Emergent Mind

A novel structure preserving semi-implicit finite volume method for viscous and resistive magnetohydrodynamics

(2012.11218)
Published Dec 21, 2020 in math.NA , astro-ph.IM , cs.CE , cs.NA , and physics.plasm-ph

Abstract

In this work we introduce a novel semi-implicit structure-preserving finite-volume/finite-difference scheme for the viscous and resistive equations of magnetohydrodynamics (MHD) based on an appropriate 3-split of the governing PDE system, which is decomposed into a first convective subsystem, a second subsystem involving the coupling of the velocity field with the magnetic field and a third subsystem involving the pressure-velocity coupling. The nonlinear convective terms are discretized explicitly, while the remaining two subsystems accounting for the Alfven waves and the magneto-acoustic waves are treated implicitly. The final algorithm is at least formally constrained only by a mild CFL stability condition depending on the velocity field of the pure hydrodynamic convection. To preserve the divergence-free constraint of the magnetic field exactly at the discrete level, a proper set of overlapping dual meshes is employed. The resulting linear algebraic systems are shown to be symmetric and therefore can be solved by means of an efficient standard matrix-free conjugate gradient algorithm. One of the peculiarities of the presented algorithm is that the magnetic field is defined on the edges of the main grid, while the electric field is on the faces. The final scheme can be regarded as a novel shock-capturing, conservative and structure preserving semi-implicit scheme for the nonlinear viscous and resistive MHD equations.

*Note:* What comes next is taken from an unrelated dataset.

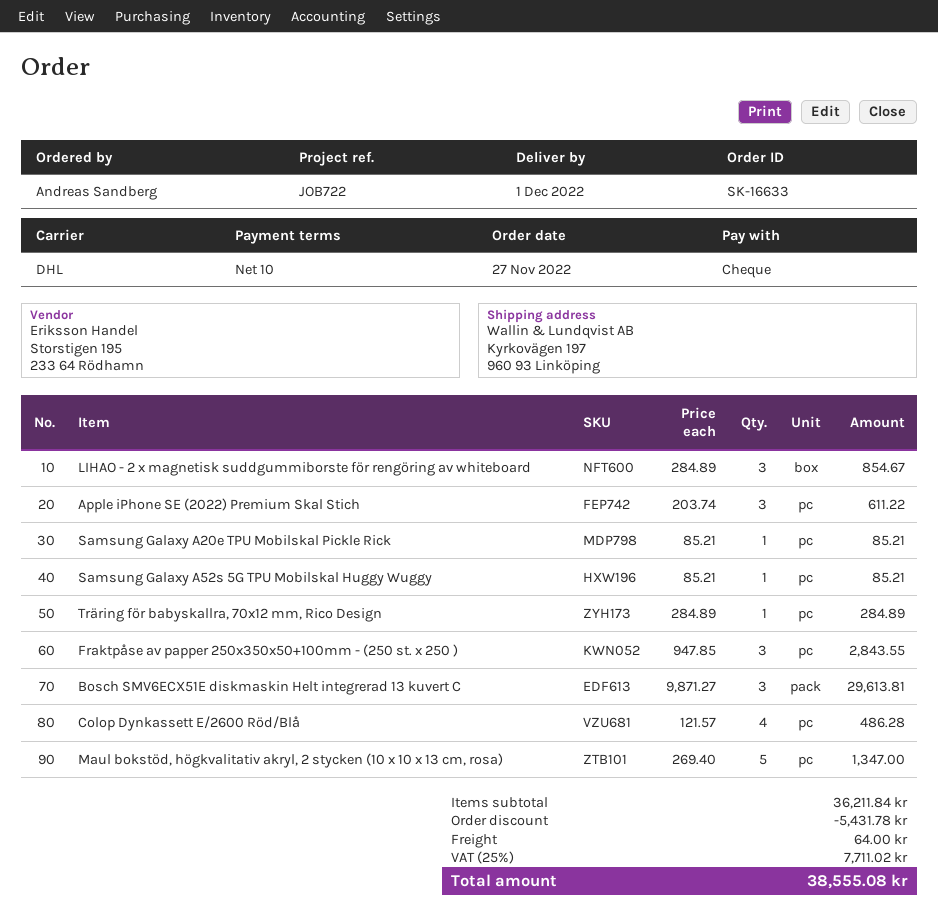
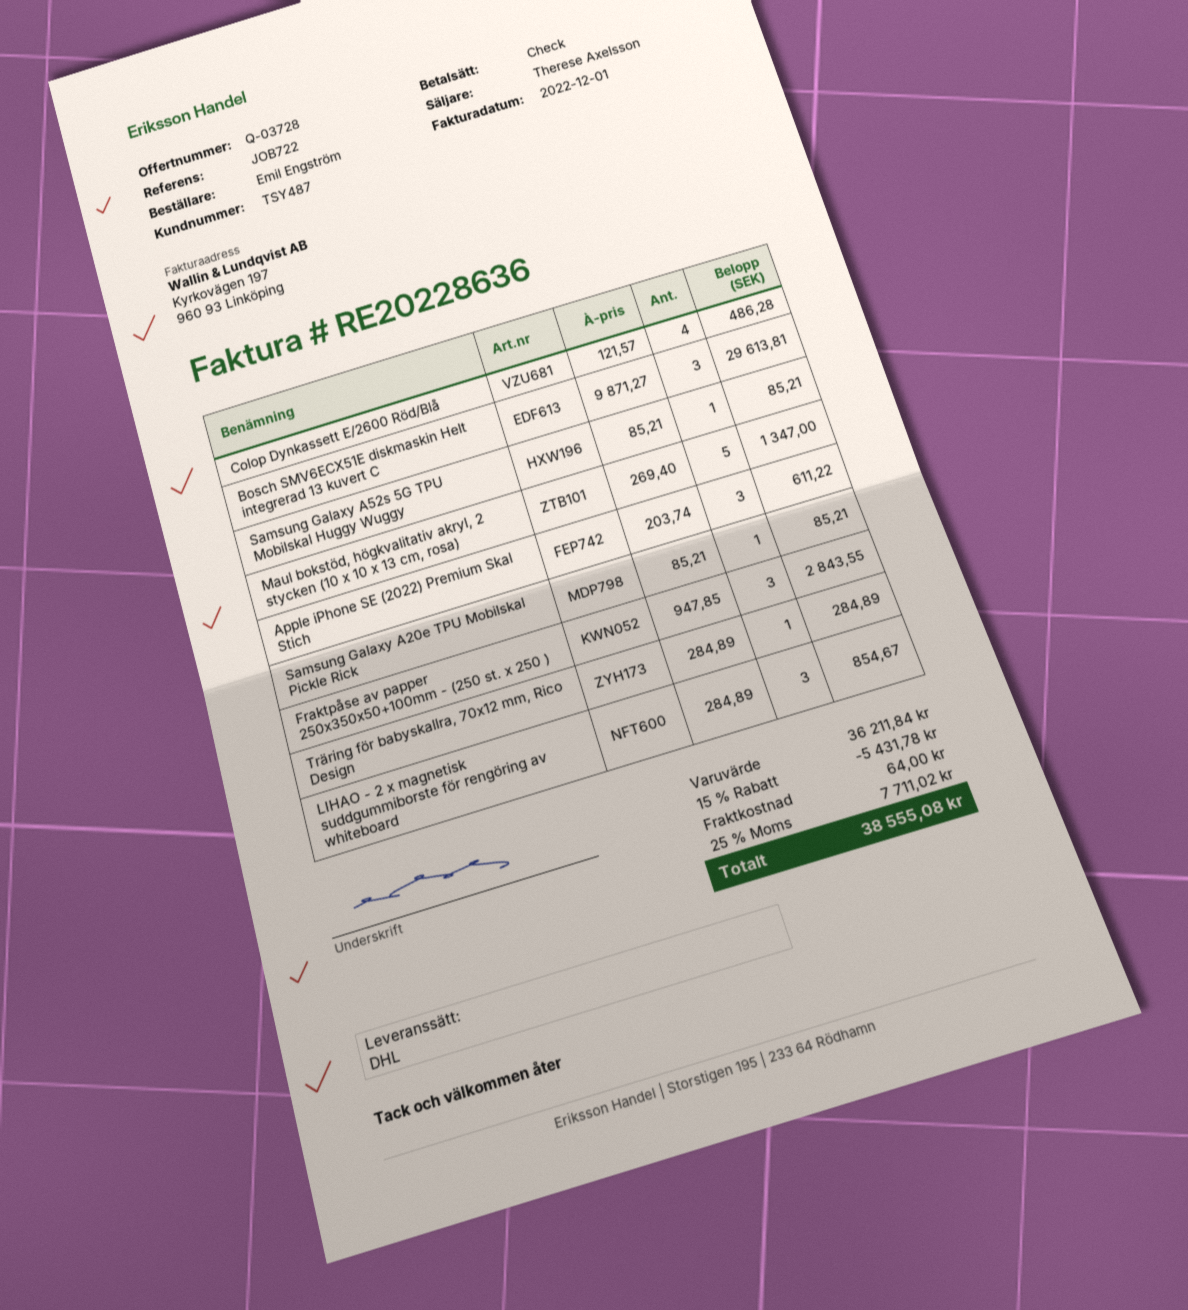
ordered by: Andreas Sandberg -> Emil Engström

Several numerical tests are presented to show the main features of our novel solver: linear-stability in the sense of Lyapunov is verified at a prescribed constant equilibrium solution; a 2nd-order of convergence is numerically estimated; shock-capturing capabilities are proven against a standard set of stringent MHD shock-problems; accuracy and robustness are verified against a nontrivial set of 2- and 3-dimensional MHD problems.